All of us laugh at that one, knowing very well that one thing you do not do is sass James Wright. Dad was never cruel to us at all when we were growing up, but he did teach us to respect others and to never ever take anything for granted. And I thought I hadn’t, until a few days ago when my life fell apart. Now, standing here looking into the innocent eyes of my nephew, I wonder if I will ever be able to tell Turner that my feelings went from ‘like’ to ‘love’ the first time he kissed me, and that he is the greatest joy in my life.

“Clove.” Zack nudges me with his shoulder. “Snap out of it before Dad really starts to suspect something.”

“Can I hold him, please?”

I’m finding it hard to speak.

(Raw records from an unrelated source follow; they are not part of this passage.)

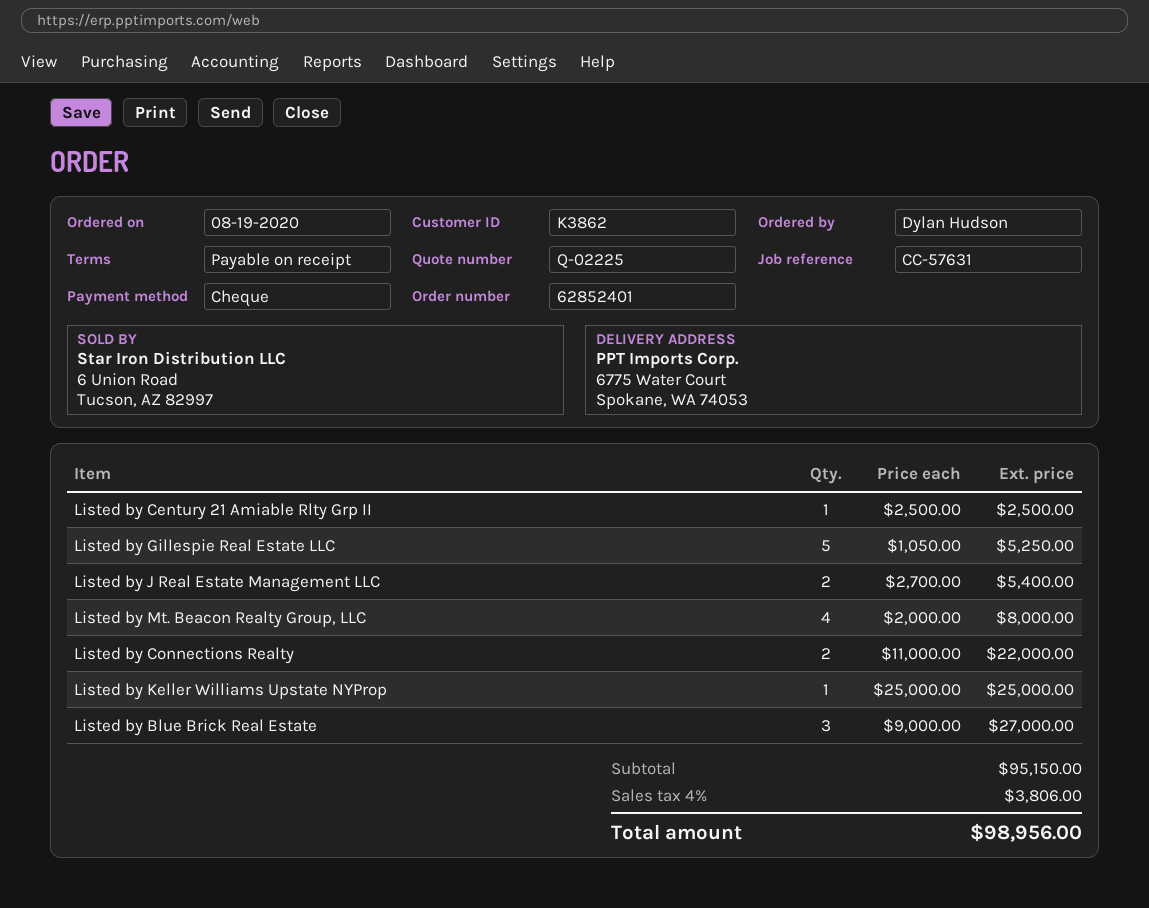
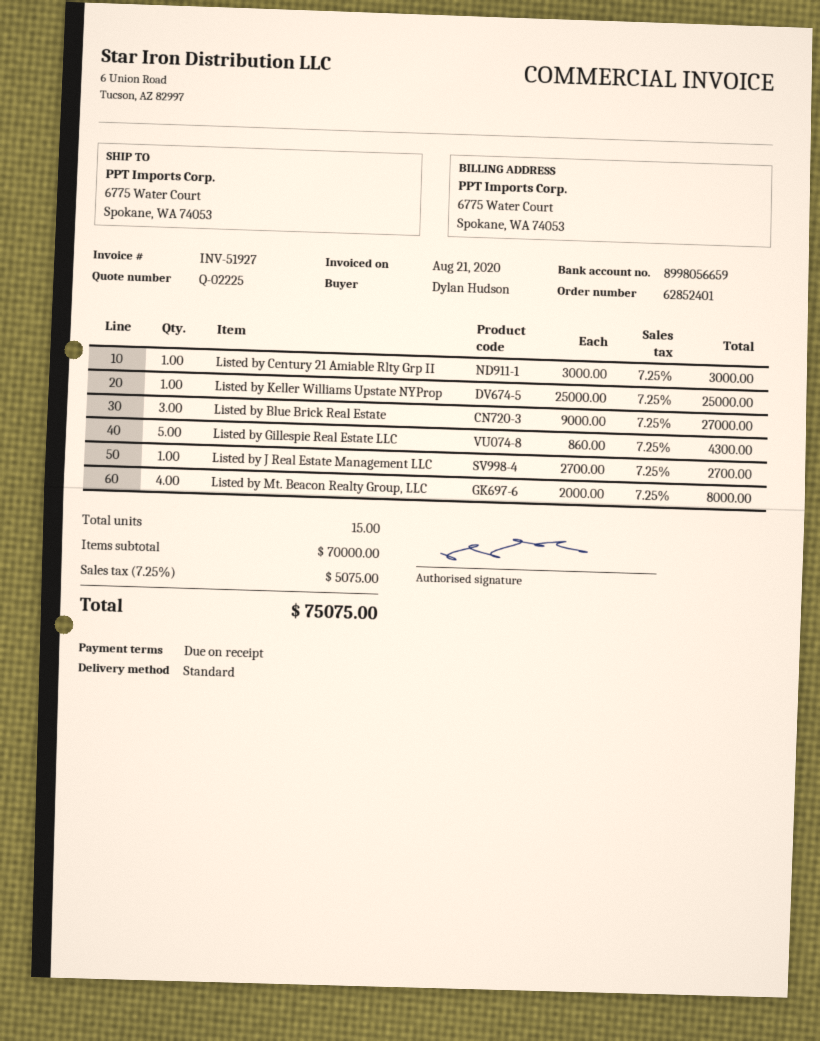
Listed by Century 21 Amiable Rlty Grp II: 1 x 2500.00 = 2500.00 -> 1 x 3000.00 = 3000.00
Listed by Gillespie Real Estate LLC: 5 x 1050.00 = 5250.00 -> 5 x 860.00 = 4300.00
Listed by J Real Estate Management LLC: 2 x 2700.00 = 5400.00 -> 1 x 2700.00 = 2700.00
Listed by Connections Realty: 2 x 11000.00 = 22000.00 -> none
subtotal: 95150.00 -> 70000.00
tax: 4% = 3806.00 -> 7.25% = 5075.00
total: 98956.00 -> 75075.00

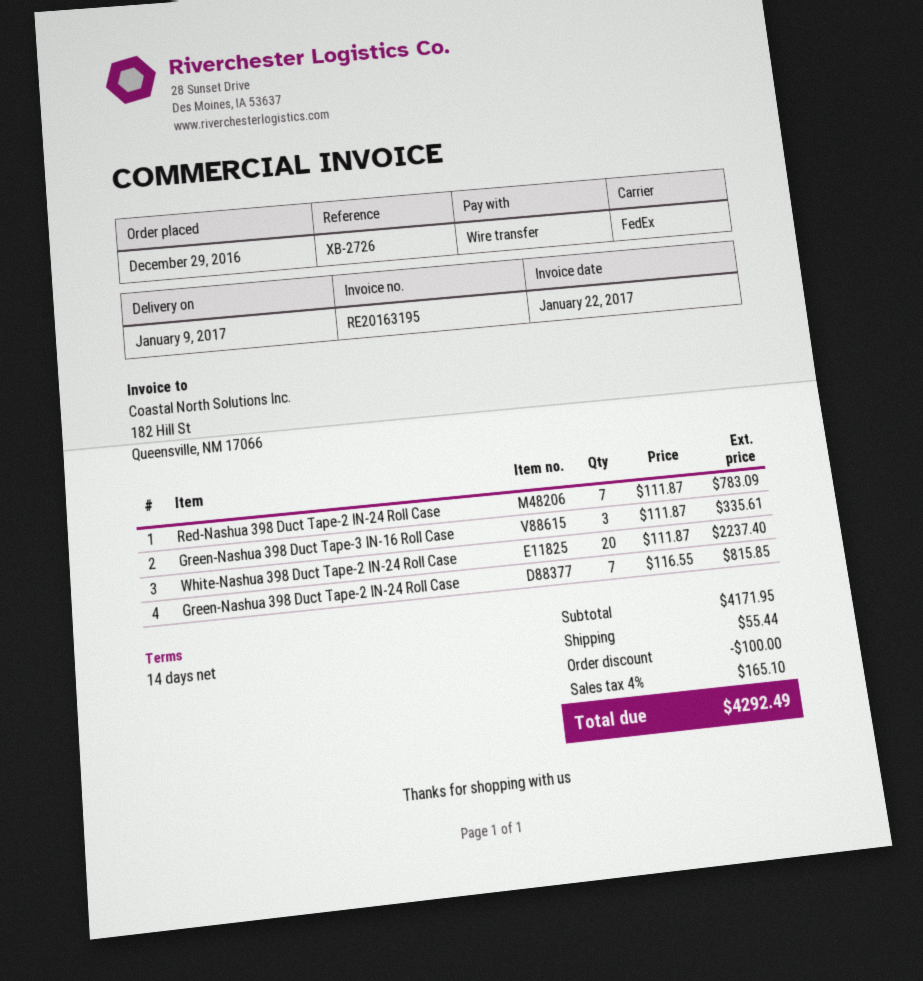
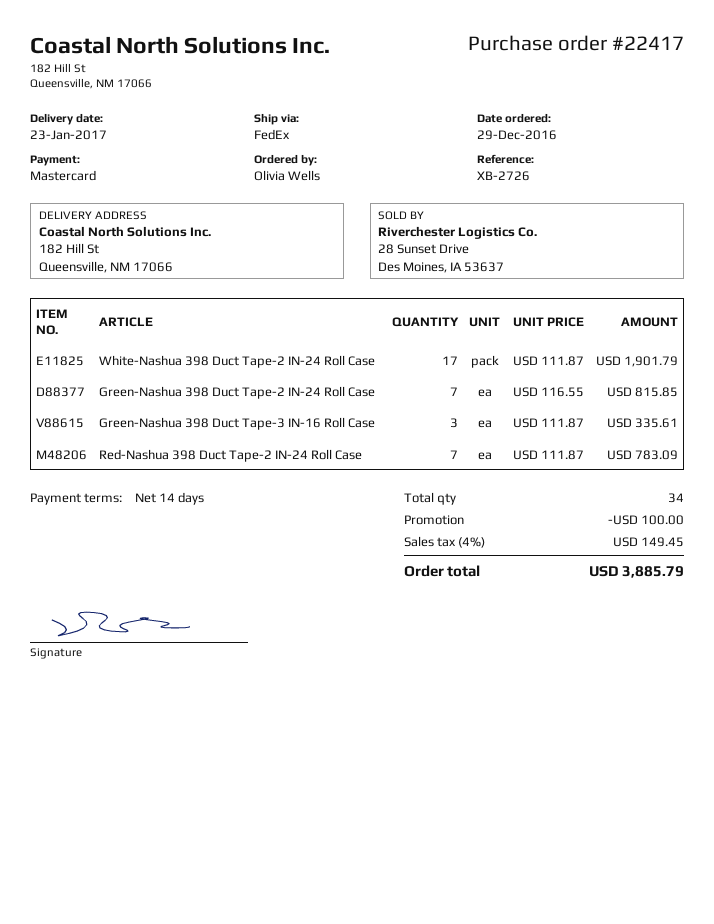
delivery date: 2017-01-09 -> 2017-01-23
payment method: bank transfer -> Mastercard
White-Nashua 398 Duct Tape-2 IN-24 Roll Case: 20 x 111.87 = 2237.40 -> 17 x 111.87 = 1901.79
shipping: 55.44 -> none
tax: 4% = 165.10 -> 4% = 149.45
total: 4292.49 -> 3885.79

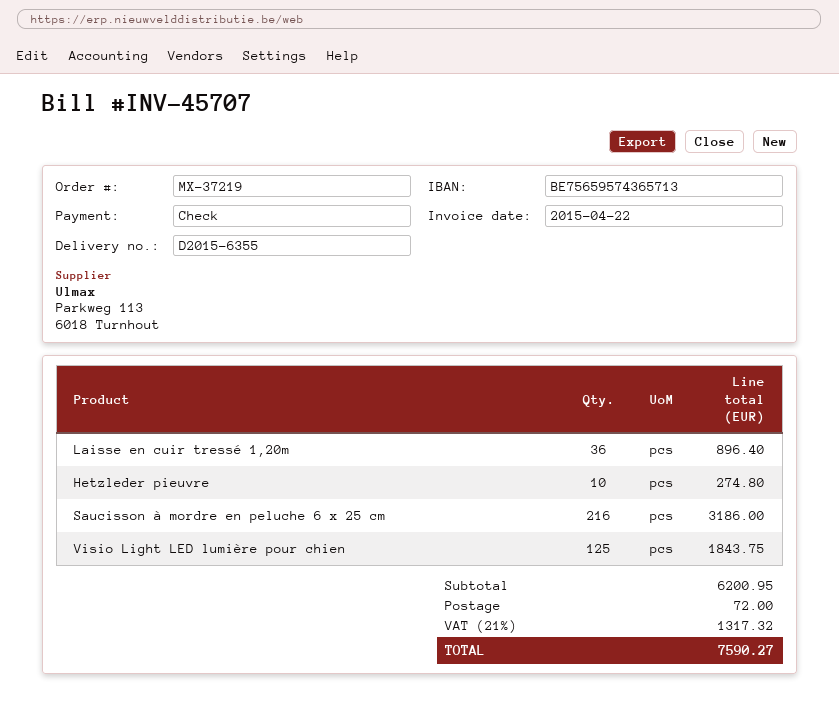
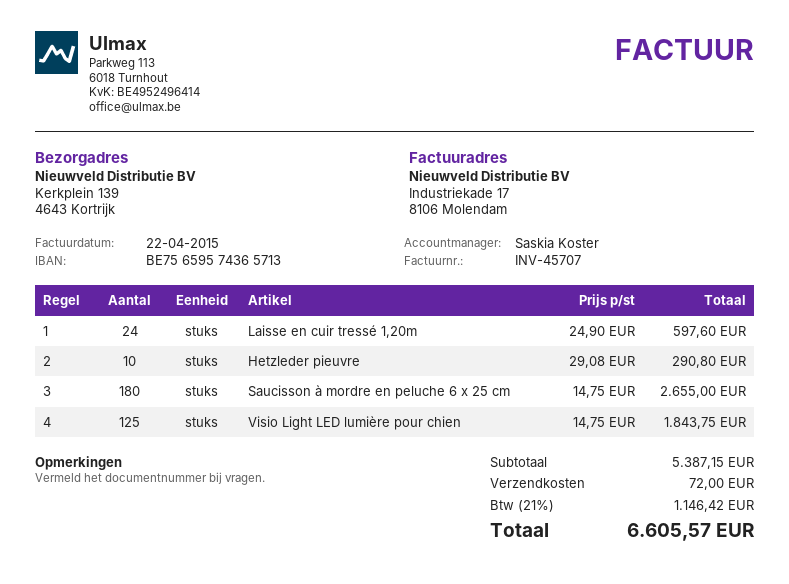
Laisse en cuir tressé 1,20m: 36 for 896.40 -> 24 for 597.60
Hetzleder pieuvre: 10 for 274.80 -> 10 for 290.80
Saucisson à mordre en peluche 6 x 25 cm: 216 for 3186.00 -> 180 for 2655.00
subtotal: 6200.95 -> 5387.15
tax: 21% = 1317.32 -> 21% = 1146.42
total: 7590.27 -> 6605.57

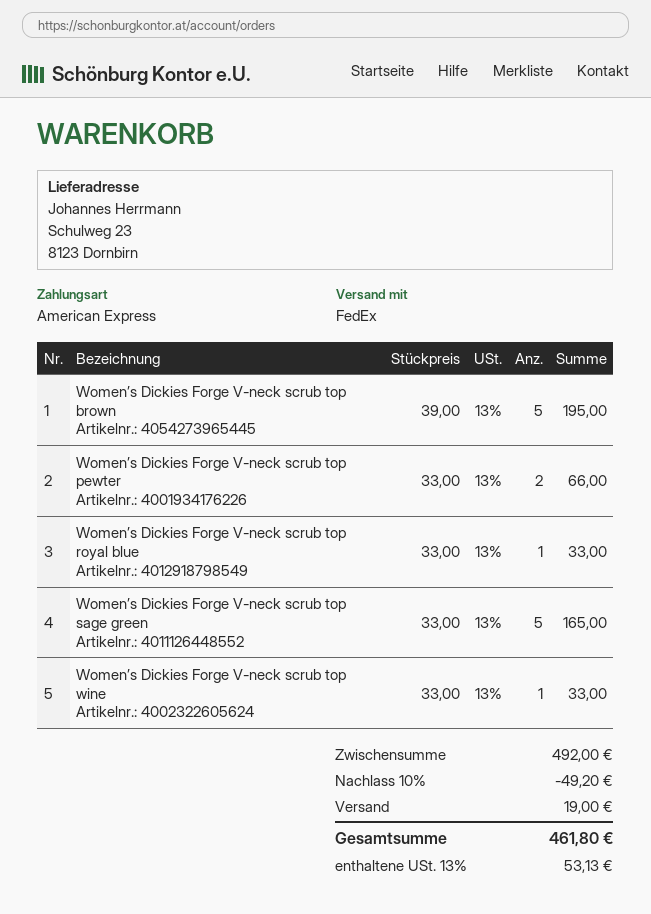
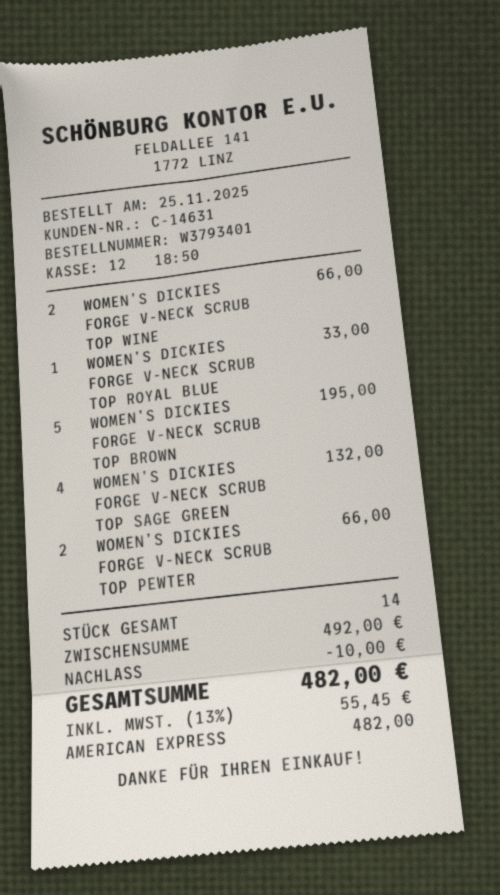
Women’s Dickies Forge V-neck scrub top sage green: 5 for 165.00 -> 4 for 132.00
Women’s Dickies Forge V-neck scrub top wine: 1 for 33.00 -> 2 for 66.00
discount: 49.20 -> 10.00
shipping: 19.00 -> none
tax: 13% = 53.13 -> 13% = 55.45
total: 461.80 -> 482.00

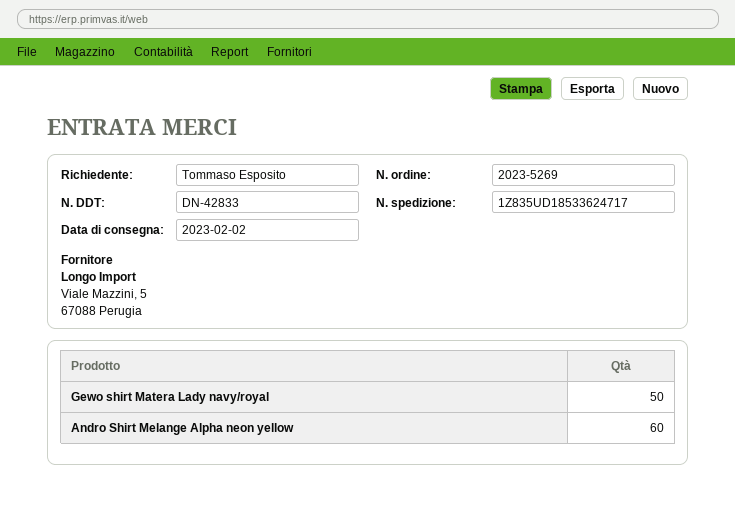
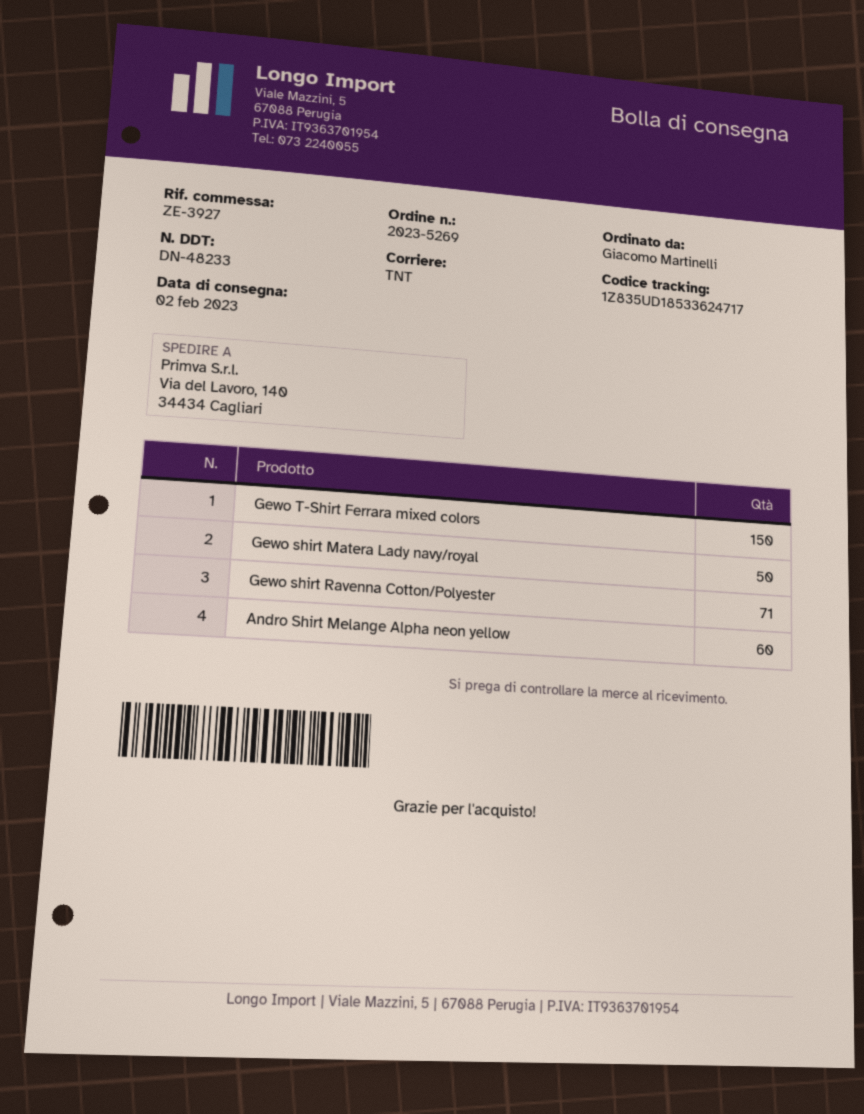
delivery note number: DN-42833 -> DN-48233
ordered by: Tommaso Esposito -> Giacomo Martinelli
Gewo T-Shirt Ferrara mixed colors: none -> 150
Gewo shirt Ravenna Cotton/Polyester: none -> 71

Even trying to hold a conversation with an adult right now is the last thing I want to do until I get my shit together. Holding and cuddling baby Nolan is exactly what I need to fill my aching heart with love.

I take him from my brother’s arms and he stretches and looks up at me. For the first time in days, my smile is as honest as it’s ever going to get.

He’s so innocent and has no idea what is happening all around him. Not a care in the world. I totally block out all the sounds around me as I stare at him intently, wondering if I will ever have the chance to be a mother.